2.3 |. Time course of colocalization of phosphorylated PKCε and α-actinin with isoproterenol treatment of cardiomyocytes

CMs grown on 10 kPa, 100 kPa, or glass with membrane and cytosol extracted to retain the cytoskeleton were probed to study pPKCε distribution as a function of stiffness, and for the time course of increased muscle beating caused by βAR stimulation.

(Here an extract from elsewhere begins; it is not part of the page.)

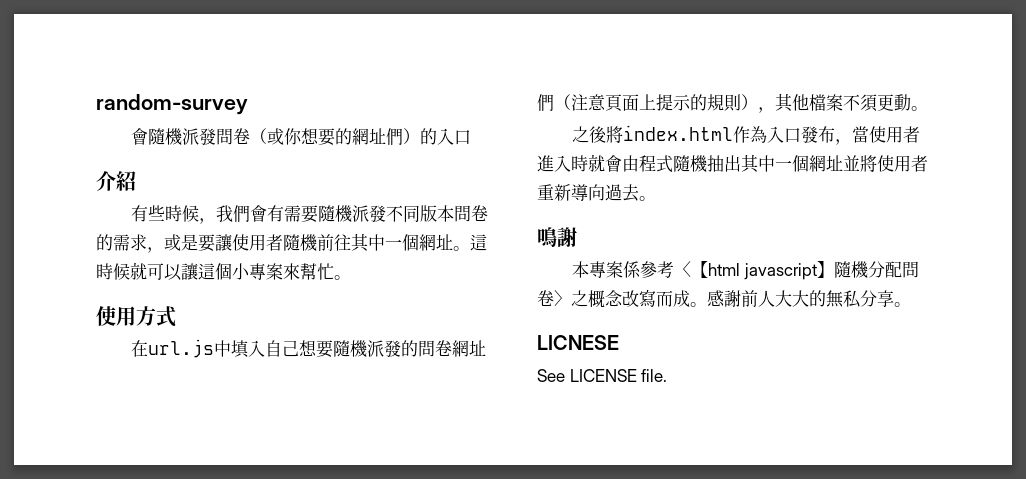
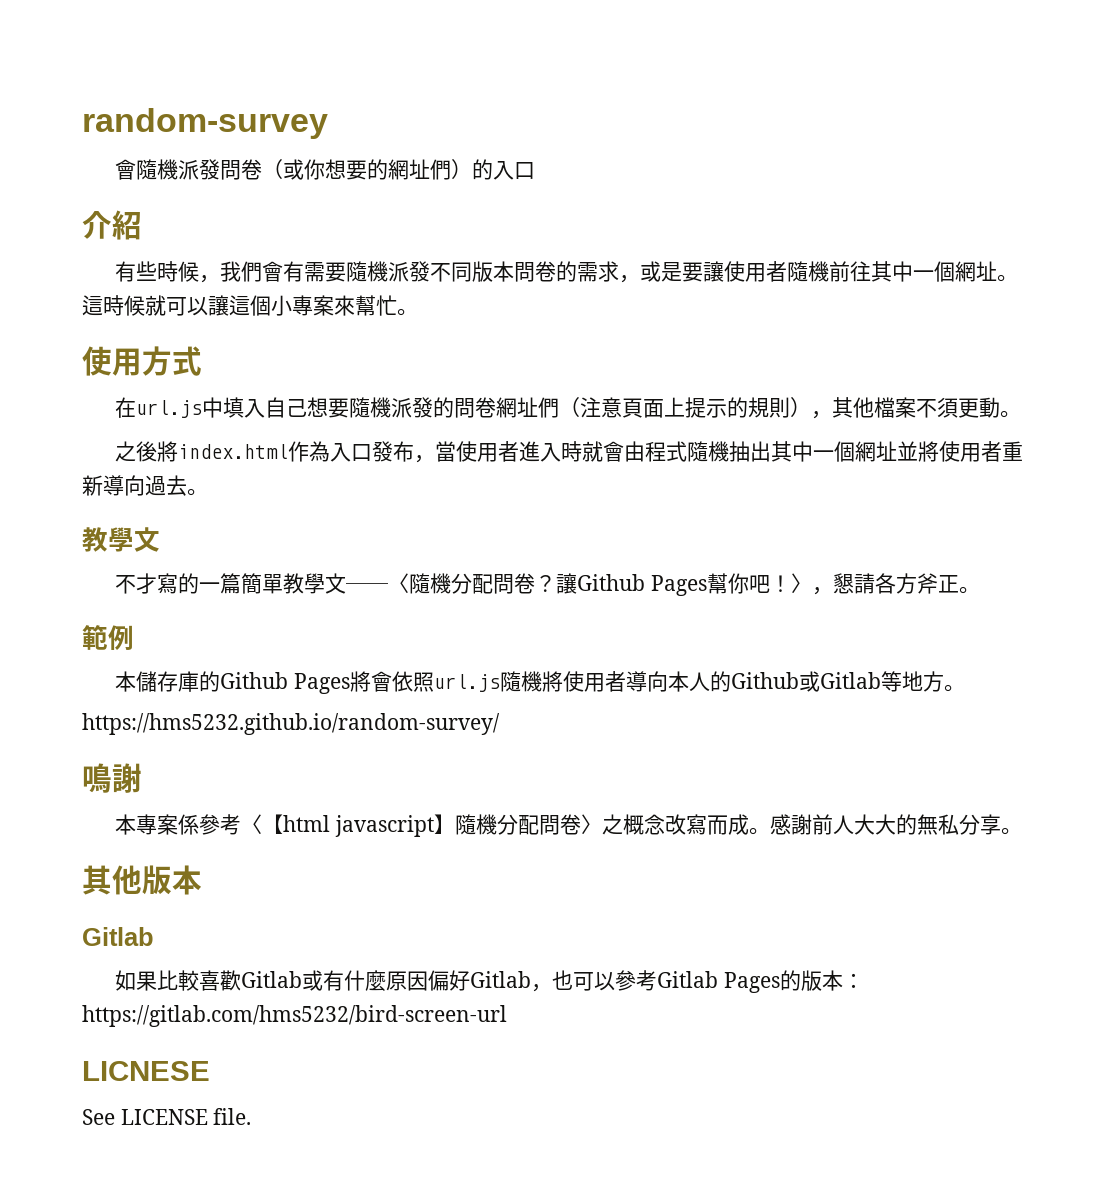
(656, 198) none -> [82,527,160,552] [115,573,980,596] [82,625,134,650] [115,671,965,694] [82,713,500,735] // 教學文 // 不才寫的一篇簡單教學文──〈隨機分配問卷？讓Github Pages幫你吧！〉，懇請各方斧正。 // 範例 // 本儲存庫的Github Pages將會依照url.js隨機將使用者導向本人的Github或Gitlab等地方。 // https://hms5232.github.io/random-survey/
(911, 304) none -> [82,865,202,895] [82,927,154,946] [115,970,864,993] [82,1005,507,1027] // 其他版本 // Gitlab // 如果比較喜歡Gitlab或有什麼原因偏好Gitlab，也可以參考Gitlab Pages的版本：https://gitlab.com/hms5232/bird-screen-url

Representative fluorescence images of pPKCε and α-actinin are shown in 10 kPa (Figure 3a) or glass (Figure 3b). Untreated CMs on 10 kPa had little yellow compared to treated groups, indicating lower colocalization at the Z-disc. A redistribution of pPKCε was seen with isoproterenol treatment as evidenced by increased yellow at the Z-disc, with peak levels reached between 15 minutes and 1 hour for cells grown on the soft substrate (Figure 3a), However, cells grown on glass remained strongly striated throughout isoproterenol treatment (Figure 3b). Line scans shown for 10 kPa and glass (left panels Figures 3a and b, respectively) were analyzed to acquire peak intensities and normalized to α-actinin. Histograms for ratios of pPKCε/α-actinin of fluorescence intensity (Figure 3c, d, and e for 10 kPa, 100 kPa, and glass, respectively) confirm the visual impressions. A significant difference due to isoproterenol treatment was observed only on 10 kPa substrata (Figure 3c), with ratio changes at 15 min, 1 hr, and 24 hr of 1.35-, 1.51-, and 1.28-fold compared to untreated baseline (p < 0.01, p < 0.0001, p < 0.05, respectively). However, no changes in colocalization of pPKCε and α-actinin were observed on 100 kPa or glass.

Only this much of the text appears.